*** Opening of Data excerpts ***

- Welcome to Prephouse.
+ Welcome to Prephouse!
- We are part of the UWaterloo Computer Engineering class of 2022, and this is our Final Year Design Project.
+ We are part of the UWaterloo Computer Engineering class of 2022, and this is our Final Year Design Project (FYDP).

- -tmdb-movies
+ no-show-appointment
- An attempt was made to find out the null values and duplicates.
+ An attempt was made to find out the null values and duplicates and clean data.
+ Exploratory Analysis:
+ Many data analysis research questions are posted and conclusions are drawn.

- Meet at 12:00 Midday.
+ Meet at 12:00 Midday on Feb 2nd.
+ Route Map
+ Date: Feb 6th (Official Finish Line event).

*** Close of Data excerpts ***

What you will do
Each record, from first to last, should be returned verbatim.

Result for this exercise
- Welcome to Prephouse.
+ Welcome to Prephouse!
- We are part of the UWaterloo Computer Engineering class of 2022, and this is our Final Year Design Project.
+ We are part of the UWaterloo Computer Engineering class of 2022, and this is our Final Year Design Project (FYDP).

- -tmdb-movies
+ no-show-appointment
- An attempt was made to find out the null values and duplicates.
+ An attempt was made to find out the null values and duplicates and clean data.
+ Exploratory Analysis:
+ Many data analysis research questions are posted and conclusions are drawn.

- Meet at 12:00 Midday.
+ Meet at 12:00 Midday on Feb 2nd.
+ Route Map
+ Date: Feb 6th (Official Finish Line event).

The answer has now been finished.